(Stored data entries)
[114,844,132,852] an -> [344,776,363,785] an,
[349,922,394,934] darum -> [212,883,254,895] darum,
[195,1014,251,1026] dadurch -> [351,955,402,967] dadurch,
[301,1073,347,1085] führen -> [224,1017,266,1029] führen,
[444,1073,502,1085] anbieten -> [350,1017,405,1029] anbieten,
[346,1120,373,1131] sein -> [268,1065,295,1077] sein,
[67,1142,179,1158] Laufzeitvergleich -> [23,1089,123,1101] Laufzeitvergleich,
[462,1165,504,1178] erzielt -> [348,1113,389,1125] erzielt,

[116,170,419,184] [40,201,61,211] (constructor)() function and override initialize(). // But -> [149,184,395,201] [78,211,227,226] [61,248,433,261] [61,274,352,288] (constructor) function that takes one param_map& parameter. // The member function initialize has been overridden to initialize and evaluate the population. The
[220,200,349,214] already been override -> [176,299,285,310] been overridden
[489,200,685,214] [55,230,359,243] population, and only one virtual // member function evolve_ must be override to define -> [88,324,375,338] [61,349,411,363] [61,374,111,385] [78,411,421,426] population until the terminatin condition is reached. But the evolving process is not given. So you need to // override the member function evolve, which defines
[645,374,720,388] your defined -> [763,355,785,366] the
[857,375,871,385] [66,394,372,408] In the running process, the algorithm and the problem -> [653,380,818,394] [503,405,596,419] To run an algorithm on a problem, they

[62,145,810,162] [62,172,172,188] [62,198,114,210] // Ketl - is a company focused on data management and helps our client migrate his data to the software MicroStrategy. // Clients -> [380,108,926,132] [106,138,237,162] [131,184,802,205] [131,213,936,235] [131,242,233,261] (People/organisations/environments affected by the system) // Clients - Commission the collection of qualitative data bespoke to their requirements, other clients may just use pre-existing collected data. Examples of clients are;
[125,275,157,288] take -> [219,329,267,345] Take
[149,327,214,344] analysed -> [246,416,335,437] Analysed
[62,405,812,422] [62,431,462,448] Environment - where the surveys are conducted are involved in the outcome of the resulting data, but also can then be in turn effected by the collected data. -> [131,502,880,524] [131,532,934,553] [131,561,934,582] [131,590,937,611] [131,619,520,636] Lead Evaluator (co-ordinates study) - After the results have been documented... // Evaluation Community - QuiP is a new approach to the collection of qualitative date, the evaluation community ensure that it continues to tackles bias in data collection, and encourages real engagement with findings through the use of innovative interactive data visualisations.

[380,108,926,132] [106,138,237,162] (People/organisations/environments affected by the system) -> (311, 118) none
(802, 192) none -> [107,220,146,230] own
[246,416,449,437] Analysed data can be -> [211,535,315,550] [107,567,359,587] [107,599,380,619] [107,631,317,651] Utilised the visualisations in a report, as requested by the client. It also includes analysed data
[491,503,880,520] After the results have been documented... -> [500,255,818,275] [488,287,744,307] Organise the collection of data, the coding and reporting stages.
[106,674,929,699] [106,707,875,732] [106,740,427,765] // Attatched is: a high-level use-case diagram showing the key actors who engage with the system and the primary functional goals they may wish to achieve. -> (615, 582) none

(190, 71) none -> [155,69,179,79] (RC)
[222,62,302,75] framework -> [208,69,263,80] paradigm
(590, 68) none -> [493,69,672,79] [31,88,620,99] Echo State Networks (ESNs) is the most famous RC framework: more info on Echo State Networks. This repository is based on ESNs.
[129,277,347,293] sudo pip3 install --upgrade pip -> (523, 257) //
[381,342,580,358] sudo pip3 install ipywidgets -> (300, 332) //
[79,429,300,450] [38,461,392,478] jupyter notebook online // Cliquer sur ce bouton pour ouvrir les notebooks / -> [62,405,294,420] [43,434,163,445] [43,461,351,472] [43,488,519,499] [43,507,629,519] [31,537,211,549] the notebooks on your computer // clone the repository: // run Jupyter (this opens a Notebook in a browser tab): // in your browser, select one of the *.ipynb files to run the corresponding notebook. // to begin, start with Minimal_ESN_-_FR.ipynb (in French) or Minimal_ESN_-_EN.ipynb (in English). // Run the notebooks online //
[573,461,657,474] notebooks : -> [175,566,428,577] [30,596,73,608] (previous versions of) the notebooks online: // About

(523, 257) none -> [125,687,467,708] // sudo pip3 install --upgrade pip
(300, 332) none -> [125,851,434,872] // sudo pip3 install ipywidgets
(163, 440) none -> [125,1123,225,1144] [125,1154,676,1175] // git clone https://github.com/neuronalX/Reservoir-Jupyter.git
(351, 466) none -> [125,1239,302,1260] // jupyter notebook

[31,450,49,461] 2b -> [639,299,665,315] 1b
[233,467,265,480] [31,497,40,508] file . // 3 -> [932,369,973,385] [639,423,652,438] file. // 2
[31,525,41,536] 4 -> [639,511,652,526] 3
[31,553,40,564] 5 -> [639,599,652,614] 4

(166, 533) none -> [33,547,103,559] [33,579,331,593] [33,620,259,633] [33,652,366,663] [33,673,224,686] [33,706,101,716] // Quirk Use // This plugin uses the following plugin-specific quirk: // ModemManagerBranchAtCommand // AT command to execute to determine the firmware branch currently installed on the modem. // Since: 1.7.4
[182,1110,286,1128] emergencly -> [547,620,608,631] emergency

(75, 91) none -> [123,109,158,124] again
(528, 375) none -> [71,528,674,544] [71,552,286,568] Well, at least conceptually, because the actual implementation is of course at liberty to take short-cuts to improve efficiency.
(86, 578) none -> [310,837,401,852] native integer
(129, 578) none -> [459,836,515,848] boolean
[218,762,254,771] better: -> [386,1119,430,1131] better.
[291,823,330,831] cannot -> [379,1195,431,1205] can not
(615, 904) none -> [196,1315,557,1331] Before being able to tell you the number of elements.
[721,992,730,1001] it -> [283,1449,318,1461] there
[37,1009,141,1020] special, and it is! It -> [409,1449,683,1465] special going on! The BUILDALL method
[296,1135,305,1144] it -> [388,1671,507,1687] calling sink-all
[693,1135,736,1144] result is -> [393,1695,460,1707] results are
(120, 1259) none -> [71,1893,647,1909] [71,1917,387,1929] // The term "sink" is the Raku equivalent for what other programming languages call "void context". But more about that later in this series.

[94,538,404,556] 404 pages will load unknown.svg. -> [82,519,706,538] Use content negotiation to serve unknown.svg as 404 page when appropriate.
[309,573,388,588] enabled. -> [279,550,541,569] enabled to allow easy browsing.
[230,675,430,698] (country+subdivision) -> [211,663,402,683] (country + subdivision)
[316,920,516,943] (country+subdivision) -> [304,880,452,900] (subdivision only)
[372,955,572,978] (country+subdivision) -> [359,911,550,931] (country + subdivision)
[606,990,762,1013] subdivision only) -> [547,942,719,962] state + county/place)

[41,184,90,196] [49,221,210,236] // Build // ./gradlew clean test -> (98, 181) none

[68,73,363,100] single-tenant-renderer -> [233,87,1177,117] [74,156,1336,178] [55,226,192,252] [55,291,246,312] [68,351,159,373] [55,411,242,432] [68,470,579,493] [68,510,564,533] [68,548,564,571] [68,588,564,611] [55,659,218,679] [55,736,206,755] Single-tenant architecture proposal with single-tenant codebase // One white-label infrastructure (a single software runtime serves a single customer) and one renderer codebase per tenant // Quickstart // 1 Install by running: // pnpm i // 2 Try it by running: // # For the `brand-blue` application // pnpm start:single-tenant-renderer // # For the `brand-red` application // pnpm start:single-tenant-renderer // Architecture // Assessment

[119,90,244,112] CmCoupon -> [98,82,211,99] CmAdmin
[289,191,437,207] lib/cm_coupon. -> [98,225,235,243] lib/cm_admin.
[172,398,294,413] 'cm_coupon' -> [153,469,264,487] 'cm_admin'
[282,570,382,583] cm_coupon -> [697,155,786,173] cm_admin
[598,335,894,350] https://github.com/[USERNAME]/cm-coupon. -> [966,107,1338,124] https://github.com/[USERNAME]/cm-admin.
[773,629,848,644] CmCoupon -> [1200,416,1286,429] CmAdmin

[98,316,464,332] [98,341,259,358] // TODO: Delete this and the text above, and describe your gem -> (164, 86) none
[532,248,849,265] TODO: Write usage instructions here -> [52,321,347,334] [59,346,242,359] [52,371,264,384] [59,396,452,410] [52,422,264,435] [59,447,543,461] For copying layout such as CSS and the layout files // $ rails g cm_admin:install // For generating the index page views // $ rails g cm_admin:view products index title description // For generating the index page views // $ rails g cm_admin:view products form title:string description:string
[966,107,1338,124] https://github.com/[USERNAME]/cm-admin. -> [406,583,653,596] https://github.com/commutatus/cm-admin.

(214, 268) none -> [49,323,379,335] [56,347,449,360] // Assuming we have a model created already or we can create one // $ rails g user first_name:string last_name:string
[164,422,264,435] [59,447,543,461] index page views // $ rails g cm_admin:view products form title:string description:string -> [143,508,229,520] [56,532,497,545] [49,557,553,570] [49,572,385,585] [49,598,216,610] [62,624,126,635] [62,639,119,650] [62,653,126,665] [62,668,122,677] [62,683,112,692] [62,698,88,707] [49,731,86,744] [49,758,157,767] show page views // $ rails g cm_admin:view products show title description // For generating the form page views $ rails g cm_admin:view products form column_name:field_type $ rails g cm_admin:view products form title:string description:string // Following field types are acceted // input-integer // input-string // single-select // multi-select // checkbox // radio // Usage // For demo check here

Your goal:
In the data above, each line holding "ipywidgets" is to be found and copied.

Exercise response:
[381,342,580,358] sudo pip3 install ipywidgets -> (300, 332) //
(300, 332) none -> [125,851,434,872] // sudo pip3 install ipywidgets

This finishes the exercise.